# Assignment 1 group 1
Github repo is found at: https://github.com/c-wejendorp/ComSocSciAssignment1Group1
<br>
Contributions: s204090 0% , s204145 0% and s216135 0%


In [1]:
#import the necessary libraries used in this notebook
from bs4 import BeautifulSoup 
import requests
import re
import csv
import pandas as pd
import warnings
import time

#### Part 1: Using web-scraping to gather data
We are interested in identifying the researchers that have joined the most important scientific conference in Computational Social Science in 2019. To do this we webscrape the programmes from 2019. They can be found at the following links:<br>
- https://2019.ic2s2.org/oral-presentations/
- https://2019.ic2s2.org/posters/

We scraped the websites using the code below:



In [None]:
oralPresenters = set()
#first link
link1="https://2019.ic2s2.org/oral-presentations/"
#get the HTML content
r = requests.get(link1)
#use BeautifulSoup to parse the content. 
soup = BeautifulSoup(r.content)
#locate the HTML tag containing the author names by inspecting the website using at browser.
# We see that the names are located in the tag <p> 
paragraphs=soup.find_all("p")
#relevant paragraphs choosen by quick manual inspection
paragraphs=paragraphs[3:-7]
#we note that each rooom has a "chairperson" which WILL NOT be included. 

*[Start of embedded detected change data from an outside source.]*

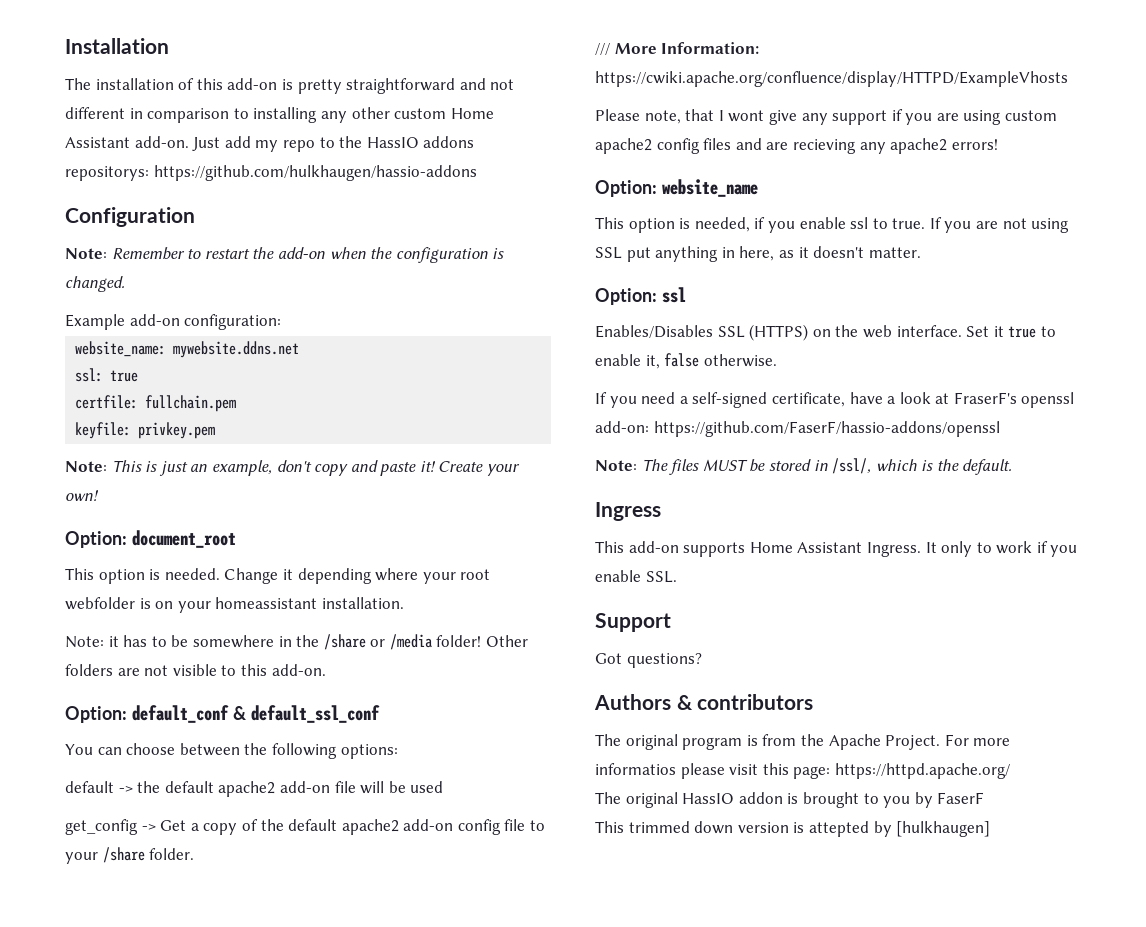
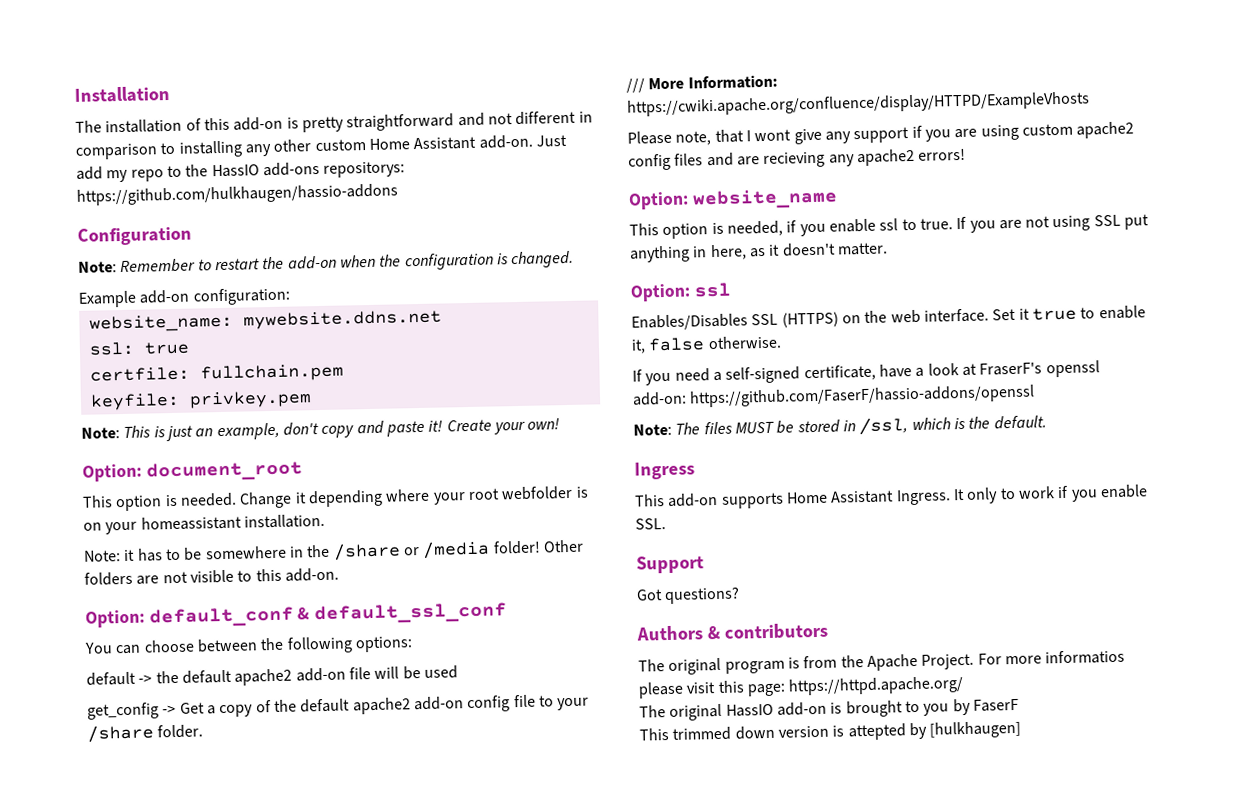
[423,136,475,148] addons -> [262,161,320,177] add-ons
[832,458,872,474] /ssl/, -> [859,417,909,436] /ssl,
[738,792,783,804] addon -> [776,701,827,716] add-on

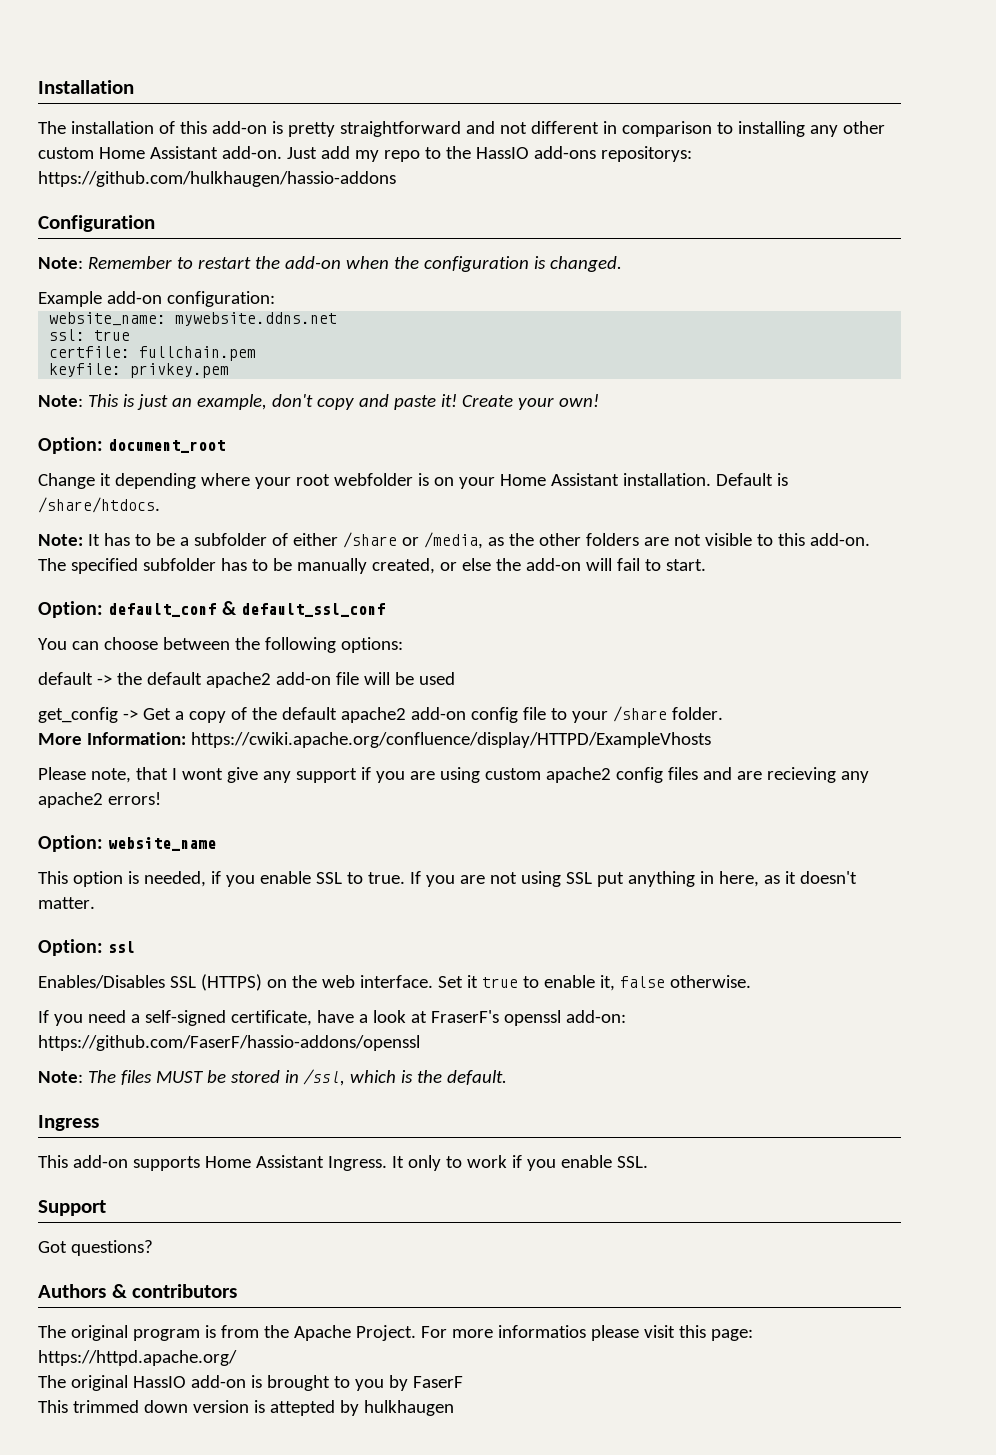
[82,492,237,512] This option is needed. -> (226, 446) none
[140,515,242,531] homeassistant -> [499,473,619,486] Home Assistant
[84,539,584,562] // Note: it has to be somewhere in the /share or /media folder! Other -> [715,473,788,486] [38,497,160,513] [38,532,581,549] Default is /share/htdocs. // Note: It has to be a subfolder of either /share or /media, as the other
(339, 574) none -> [38,558,706,574] The specified subfolder has to be manually created, or else the add-on will fail to start.
[626,78,645,93] /// -> (723, 713) none
[879,218,899,231] ssl -> [315,872,342,884] SSL
[929,720,1022,739] [hulkhaugen] -> [363,1400,454,1416] hulkhaugen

for paragraph in paragraphs:
    #print(paragraph)
    text=str(paragraph)
    #spilt by the "<br>"
    text=re.split("<br>|<br/>",text)
    #print(text)
    #print(re.split(r'\s*\–\s*|\.s*',text[0]))
    #locate the names by splitting by "-" and choosing idx 2    
    for line in text[2:]:        
        lineList=re.split(r'\s*\–\s*|\.s*',line)        
        #get each individual name 
        # we check if lineList has a lenght over 1 as sometimes there is no "." btw the authornames and the topic.
        # Instead there is a "–". Thus we do not include the authors where this is the case. 
        if len(lineList)>1:
            
            names=re.split(r',\s*',lineList[2])    
            for name in names:
                oralPresenters.add(name)

print(f"We found {len(oralPresenters)} authors when scraping the oral presentations")     
print(f"we had one odd entry in our set: '(Moved to 3D Text Analysis) Ivan Smirnov', which was easily fixed")
oralPresenters.add('Ivan Smirnov')
oralPresenters.remove('(Moved to 3D Text Analysis) Ivan Smirnov')

In [None]:
posterPresenters = set()
#second link
link2= "https://2019.ic2s2.org/posters/"
#get the HTML content
r = requests.get(link2)
#use BeautifulSoup to parse the content. 
soup = BeautifulSoup(r.content)
#we locate the HTML tag <ul> in the soup.
unOrderedLists=soup.find_all("ul")
#locate the HTML tag <li> as the author names are located within these tags. 
lists=soup.find_all("li")
#We did some manual inspection and choose the relevant <li> tags
relevantLists=lists[32:-7]

for num,item in enumerate(relevantLists):    
    text=str(item)   
    # find the text between the first "<li>" and first"<span>"
    #text=re.split(r"\s*<li>|<span>",text,maxsplit=2)
    text=re.split(r"\s*<li>|\s*</li>|<span>",text)
    # for some reason the first element after the split is "" an empty string, so the author names is located at index 1.    
    namesString=text[1]
    #split the names string into individual names. They are seperated by "," and "and". However we must bed carefull not to split name such as as "Alessandro Cossard" into "Aless" and "ro"
    # thereofore we require the char before "and" to be a space. This achieved by: (?<=\s)    
    names=re.split(r"\s*,\s*|(?<=\s)and\s*",namesString) 
    
    for name in names:
        #when we inspected the posterPresenters set, it became clear that some unwanted "names" were added to the set. An example is: "<strong>Evolution of Employment in the United States: A Longitudinal Study of Job Polarisation</strong>"
        #thus we decided to only add a name, if the string doesn't contain any typical html notation such as "<",">" and "/"
        pattern = re.compile(r'[<>/]')
        if pattern.findall(name):
            #uncomment below if you want to see the "names" that contains unwanted characters             
            #print(name)
            pass 
        else: 
            posterPresenters.add(name)            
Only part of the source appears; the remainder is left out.